Betonie may be the subject of rumors, but he is not really a provincial or oblivious man, as both his high degree of self-awareness and his travels beyond the reservation indicate. But perhaps the strongest indication of the breadth of his perspective is his approach to ceremonies and lore. Instead of taking ceremonies as unalterable practices, Betonie adheres to the idea that "ceremonies have always been changing" (116). The sense of change over time is what makes ceremonies so potent: they can be adapted to address even unprecedented historical conditions (such as World War II and its aftermath), while simultaneously speaking to the unique circumstances of an individual such as Tayo.

With Betonie, the prose narrative of Ceremony also achieves one of its first clear demonstrations of the positive power of storytelling. The novel opens with a few short poems that invoke storytelling as a mystical act; in a somewhat different vein, the young Laguna veterans tend to waste their time by telling stories (often about affairs with women) while they drink. Only now, with the account of Descheeny, does Silko's novel present a story that is clearly designed to speak to Tayo in a productive way. Betonie's words give Tayo a new perspective on the interactions between Native Americans and Mexicans, and perhaps indicate that Tayo (much as Betonie has) must acknowledge his family past, without allowing it to haunt him.

Because these sections are so heavily invested in the depiction of Tayo's healing process, the shift from Tayo's perspective to Helen Jean's may seem like an unusual departure. Although the two of them move in similar segments of society, they face very different social pressures: making money and dealing with the unpleasant side of male sexuality are Helen Jean's main sources of conflict. Yet even though Helen Jean introduces a new perspective and a new set of themes, her presence in the narrative speaks to one of Betonie's ideas: the thoroughness of the "witchery" unleashed by the supposed progress of civilization. Different though their circumstances may be, both Helen Jean and Tayo have been robbed of their innocence, exposed to some of the most brutal (whether in terms of sexuality or violence) that civilization has to offer.

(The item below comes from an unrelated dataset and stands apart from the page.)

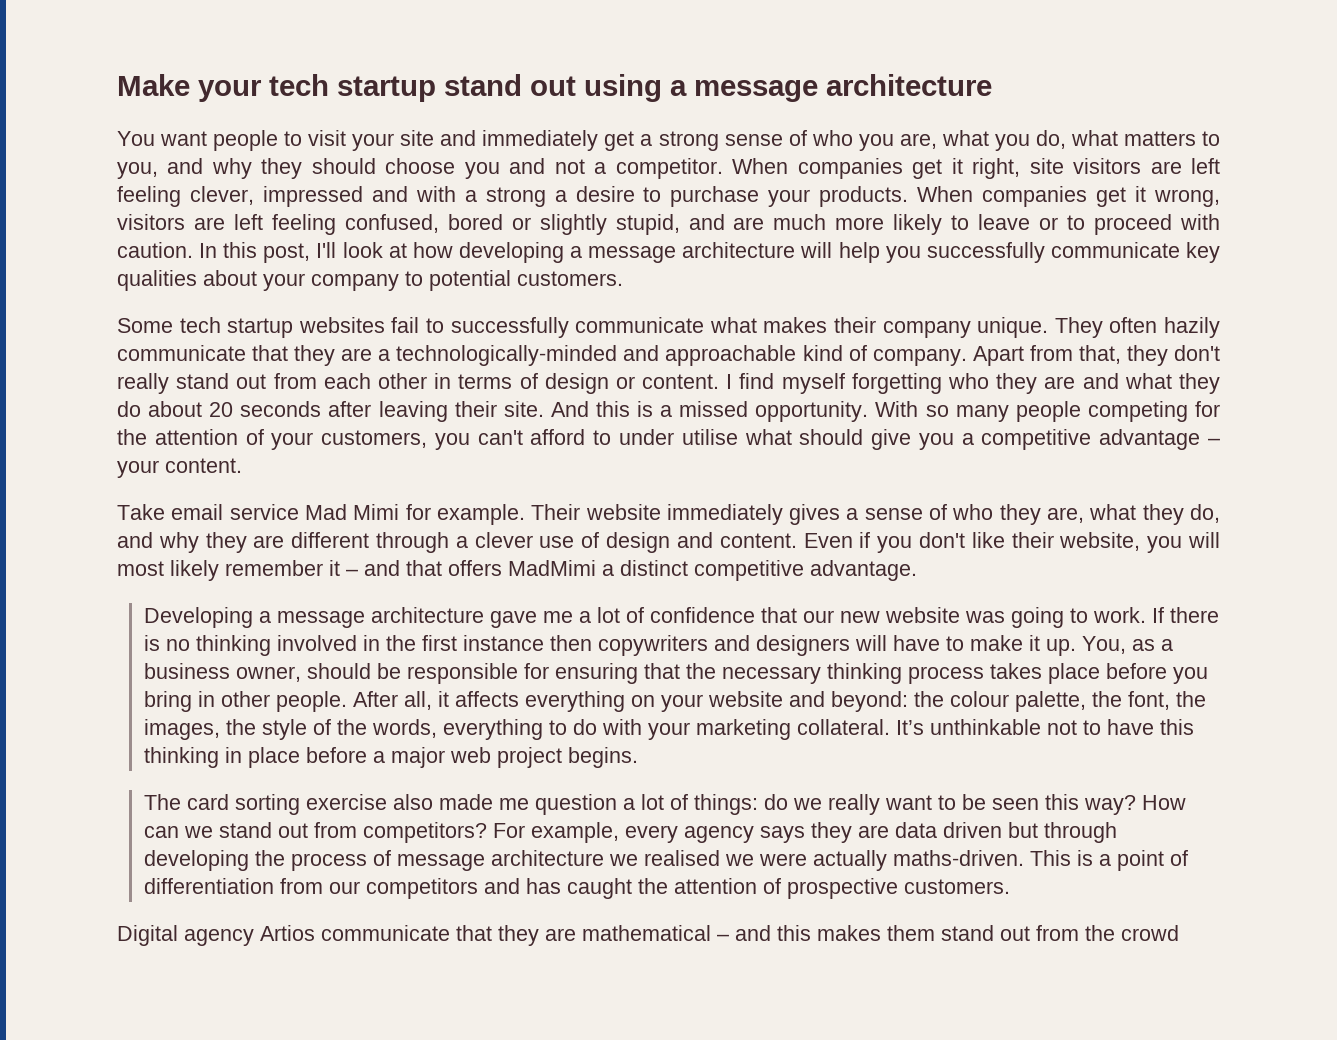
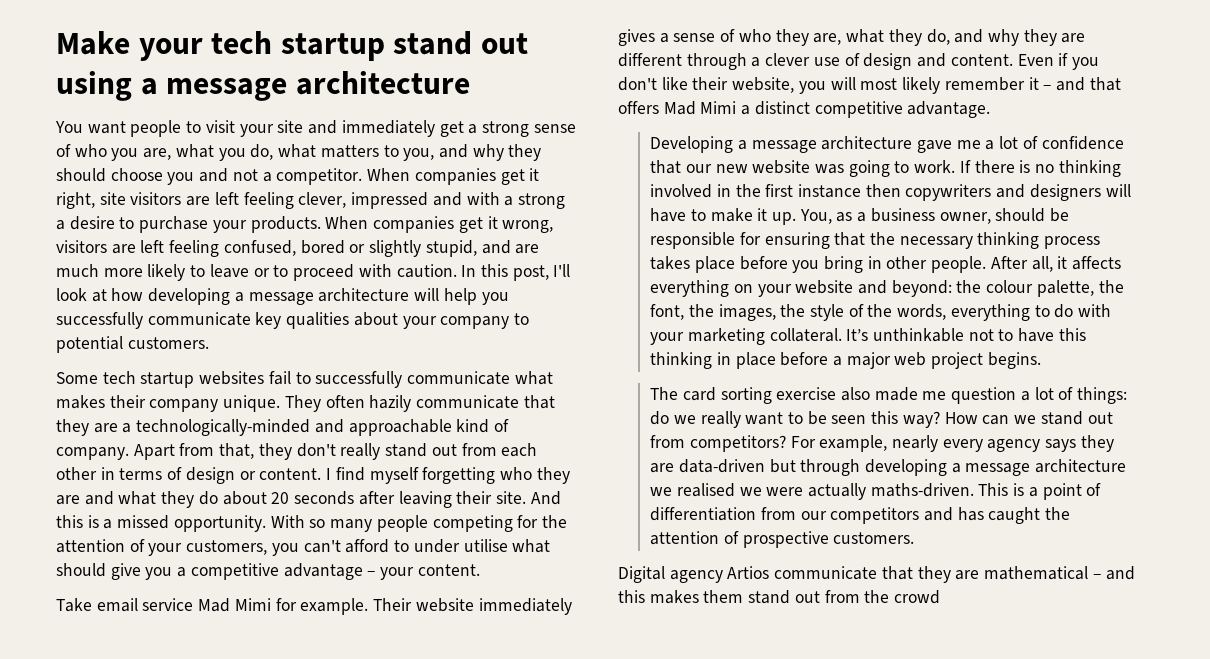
[508,560,596,576] MadMimi -> [663,101,737,115] Mad Mimi
(619, 832) none -> [891,435,938,452] nearly
[894,822,1002,838] data driven -> [678,459,765,473] data-driven
[254,850,391,871] the process of -> [951,463,961,473] a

Helen Jean disappears from the narrative, never to re-emerge, after the encounter with the Mexicans. It is arguable that there is no possibility of righting her course: even her remembrances of her family and her clear disgust with the men she sleeps with do not seem to motivate any meaningful change in her life. For Tayo, the situation is quite different. His time with Betonie has alerted him to the drawbacks of modernity, the losses that Native Americans have incurred: "Every day they had to look at the land, from horizon to horizon, and every day the loss was with them" (157). Helen Jean, Harley, and Leroy may be distantly aware of this cultural "loss," but lack the personal strength to move beyond it. Tayo, in sharp contrast, may finally be equipped to understand his wounded culture and heal himself.